Opiniones. La vida es un largo ejercicio de opinión. Empezamos a opinar desde que adquirimos las primeras palabras y lo seguimos haciendo hasta que nuestra conciencia se nubla o se apaga. Nuestras opiniones nos definen como seres individuales y distintos, afilan nuestra personalidad, delimitan nuestros contornos. Un chiste bastante vulgar (pido disculpas) afirma que las opiniones son como cierto orificio corporal: cada uno tenemos la nuestra y todos pensamos que las de los demás dan asco. Resulta burdo, pero exacto. Vivir es oponerse, y la opinión esa esgrima dialéctica que ejercitamos a diario. Opinamos porque intuimos que no nos queda más remedio, y porque de ese modo logramos abrirnos un hueco en este abarrotado mundo. Lo hacemos en la guardería y en el patio del colegio, en nuestro puesto de trabajo y en los lugares donde transcurre nuestro ocio. Opinamos sobre lo banal y sobre lo trascendente, con todas las escalas intermedias. Incluso nos permitimos opinar sobre lo que apenas sabemos, o bien sobre lo que nos trae sin cuidado. Estamos condenados a dar opiniones. Es nuestra forma de construirnos. Es el modo en que los seres humanos practicamos la «anamorfosis», precisamente el título que he elegido para bautizar esta serie de artículos.

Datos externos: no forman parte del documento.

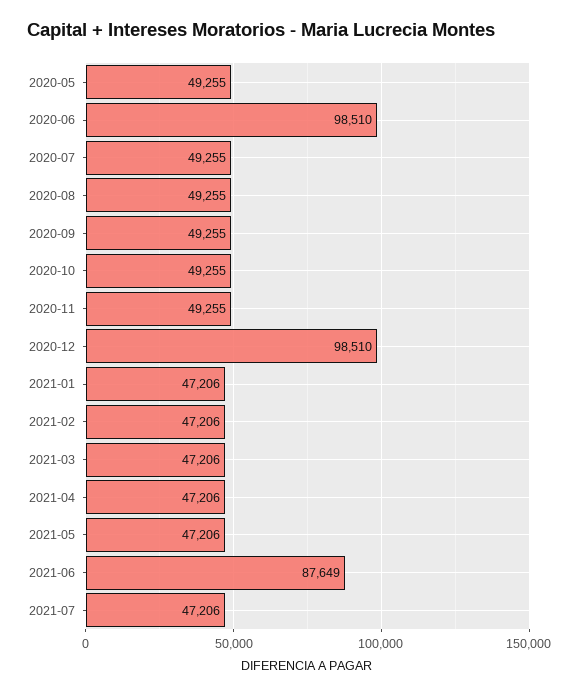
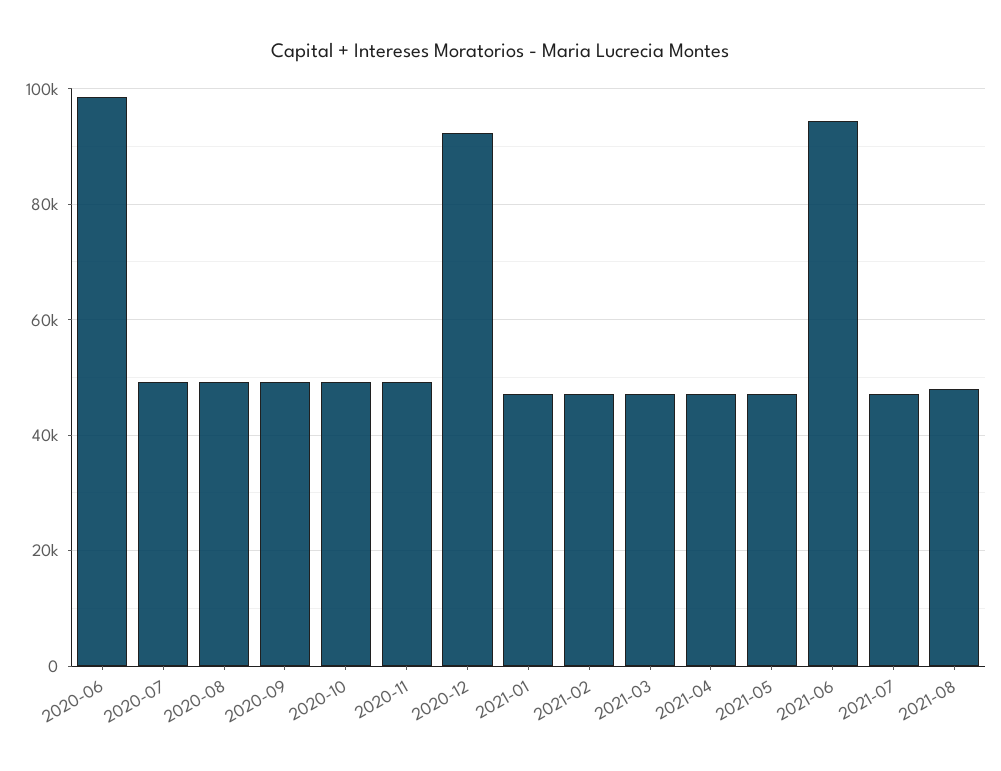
2020-05: 49255 -> none
2020-12: 98510 -> 92000
2021-06: 87649 -> 94000
2021-08: none -> 48000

Tal vez conozcan un cuadro titulado «Los embajadores», obra del pintor renacentista Hans Holbein. En la pintura vemos representados a dos personajes que posan en actitud rígida y solemne. Pero lo que nos llama la atención es cierto objeto grande, con aspecto de cigarro o dirigible, que parece levitar sobre el suelo, entre ambas figuras. Si miramos el cuadro desde el ángulo habitual (plantados de pie ante él) nos resulta imposible identificar dicha forma. Pero si adoptamos un punto de vista lateral, el misterio queda resuelto: el objeto extraño es en realidad una calavera, una alegoría de la muerte y de lo efímero.

Un objeto representado en anamorfosis tan sólo revela su naturaleza cuando lo observamos desde cierto ángulo. Pero el término puede emplearse en un sentido más amplio. La anamorfosis no es sólo una técnica pictórica, sino también una táctica necesaria en el complicado arte de vivir. Como si fuéramos actores, tratamos de ofrecer siempre el perfil correcto, aquel que más nos favorece o nos complace. La opinión es uno de nuestros métodos para lograrlo, tal vez el principal. Sin opiniones resultamos opacos e indistintos, igual que la calavera de Holbein. El truco de juicios nuestro entorno más cercano nos vuelve reconocibles y nos ayuda a vadear el fango de los días. Pero no sólo eso, porque también las cosas practican la anamorfosis. Con frecuencia el punto de vista convencional revela muy poco sobre los contornos exactos de la realidad. Es necesario desplazarse, observar desde otro ángulo y buscar la figura más allá de las trampas que se tienden a nuestra mirada. Me gustaría que estos artículos sirvieran también ese propósito. De ahí mi elección del título.

Ahora bien. ¿Serán mis anamorfosis lo bastante convincentes? ¿Resultarán mis opiniones lo bastante sólidas o interesantes como para justificar una columna semanal? Noto que empiezo a pisar terreno pantanoso. De momento, sólo puedo rogarles tiempo y paciencia. Y expresarles mi esperanza de no resultar anamórficamente aburrido.